#### Problem to solve:
The listing below must be reproduced in full, exactly as written.

#### Data for analysis:
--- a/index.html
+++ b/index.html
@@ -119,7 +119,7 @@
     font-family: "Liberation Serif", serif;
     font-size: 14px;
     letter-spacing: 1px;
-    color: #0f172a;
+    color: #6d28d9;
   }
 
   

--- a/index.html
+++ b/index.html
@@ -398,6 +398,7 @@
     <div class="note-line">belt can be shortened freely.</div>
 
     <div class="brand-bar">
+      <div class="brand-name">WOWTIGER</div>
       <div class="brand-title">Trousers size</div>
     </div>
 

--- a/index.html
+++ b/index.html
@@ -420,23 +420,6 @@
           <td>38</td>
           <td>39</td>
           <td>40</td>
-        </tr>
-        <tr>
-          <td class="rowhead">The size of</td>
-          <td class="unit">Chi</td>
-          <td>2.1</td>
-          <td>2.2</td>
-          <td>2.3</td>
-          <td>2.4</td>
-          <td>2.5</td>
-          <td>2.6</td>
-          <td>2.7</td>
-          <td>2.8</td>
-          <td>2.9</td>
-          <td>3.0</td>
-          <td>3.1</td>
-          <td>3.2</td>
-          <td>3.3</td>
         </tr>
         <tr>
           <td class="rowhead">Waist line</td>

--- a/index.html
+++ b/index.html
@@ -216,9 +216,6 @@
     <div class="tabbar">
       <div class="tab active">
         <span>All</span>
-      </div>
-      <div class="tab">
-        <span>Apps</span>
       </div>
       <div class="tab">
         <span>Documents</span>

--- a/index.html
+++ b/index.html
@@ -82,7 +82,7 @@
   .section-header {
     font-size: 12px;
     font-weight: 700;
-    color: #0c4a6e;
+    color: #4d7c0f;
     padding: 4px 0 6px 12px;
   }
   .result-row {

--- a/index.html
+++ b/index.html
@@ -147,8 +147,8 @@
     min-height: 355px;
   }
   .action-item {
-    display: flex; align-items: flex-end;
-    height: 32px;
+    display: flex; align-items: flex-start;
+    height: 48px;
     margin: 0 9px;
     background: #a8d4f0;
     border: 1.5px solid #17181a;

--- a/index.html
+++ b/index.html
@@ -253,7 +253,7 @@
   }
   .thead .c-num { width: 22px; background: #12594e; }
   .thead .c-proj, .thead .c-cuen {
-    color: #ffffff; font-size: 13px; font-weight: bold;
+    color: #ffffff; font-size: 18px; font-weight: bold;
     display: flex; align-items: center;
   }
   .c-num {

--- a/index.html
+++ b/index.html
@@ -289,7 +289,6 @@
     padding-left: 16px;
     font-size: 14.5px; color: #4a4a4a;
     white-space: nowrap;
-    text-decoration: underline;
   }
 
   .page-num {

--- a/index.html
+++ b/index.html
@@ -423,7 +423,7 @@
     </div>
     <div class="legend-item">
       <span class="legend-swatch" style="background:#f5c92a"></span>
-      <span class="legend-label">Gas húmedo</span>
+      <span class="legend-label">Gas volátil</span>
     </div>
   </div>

#### Solution to this task:
--- a/index.html
+++ b/index.html
@@ -119,7 +119,7 @@
     font-family: "Liberation Serif", serif;
     font-size: 14px;
     letter-spacing: 1px;
-    color: #0f172a;
+    color: #6d28d9;
   }
 
   

--- a/index.html
+++ b/index.html
@@ -398,6 +398,7 @@
     <div class="note-line">belt can be shortened freely.</div>
 
     <div class="brand-bar">
+      <div class="brand-name">WOWTIGER</div>
       <div class="brand-title">Trousers size</div>
     </div>
 

--- a/index.html
+++ b/index.html
@@ -420,23 +420,6 @@
           <td>38</td>
           <td>39</td>
           <td>40</td>
-        </tr>
-        <tr>
-          <td class="rowhead">The size of</td>
-          <td class="unit">Chi</td>
-          <td>2.1</td>
-          <td>2.2</td>
-          <td>2.3</td>
-          <td>2.4</td>
-          <td>2.5</td>
-          <td>2.6</td>
-          <td>2.7</td>
-          <td>2.8</td>
-          <td>2.9</td>
-          <td>3.0</td>
-          <td>3.1</td>
-          <td>3.2</td>
-          <td>3.3</td>
         </tr>
         <tr>
           <td class="rowhead">Waist line</td>

--- a/index.html
+++ b/index.html
@@ -216,9 +216,6 @@
     <div class="tabbar">
       <div class="tab active">
         <span>All</span>
-      </div>
-      <div class="tab">
-        <span>Apps</span>
       </div>
       <div class="tab">
         <span>Documents</span>

--- a/index.html
+++ b/index.html
@@ -82,7 +82,7 @@
   .section-header {
     font-size: 12px;
     font-weight: 700;
-    color: #0c4a6e;
+    color: #4d7c0f;
     padding: 4px 0 6px 12px;
   }
   .result-row {

--- a/index.html
+++ b/index.html
@@ -147,8 +147,8 @@
     min-height: 355px;
   }
   .action-item {
-    display: flex; align-items: flex-end;
-    height: 32px;
+    display: flex; align-items: flex-start;
+    height: 48px;
     margin: 0 9px;
     background: #a8d4f0;
     border: 1.5px solid #17181a;

--- a/index.html
+++ b/index.html
@@ -253,7 +253,7 @@
   }
   .thead .c-num { width: 22px; background: #12594e; }
   .thead .c-proj, .thead .c-cuen {
-    color: #ffffff; font-size: 13px; font-weight: bold;
+    color: #ffffff; font-size: 18px; font-weight: bold;
     display: flex; align-items: center;
   }
   .c-num {

--- a/index.html
+++ b/index.html
@@ -289,7 +289,6 @@
     padding-left: 16px;
     font-size: 14.5px; color: #4a4a4a;
     white-space: nowrap;
-    text-decoration: underline;
   }
 
   .page-num {

--- a/index.html
+++ b/index.html
@@ -423,7 +423,7 @@
     </div>
     <div class="legend-item">
       <span class="legend-swatch" style="background:#f5c92a"></span>
-      <span class="legend-label">Gas húmedo</span>
+      <span class="legend-label">Gas volátil</span>
     </div>
   </div>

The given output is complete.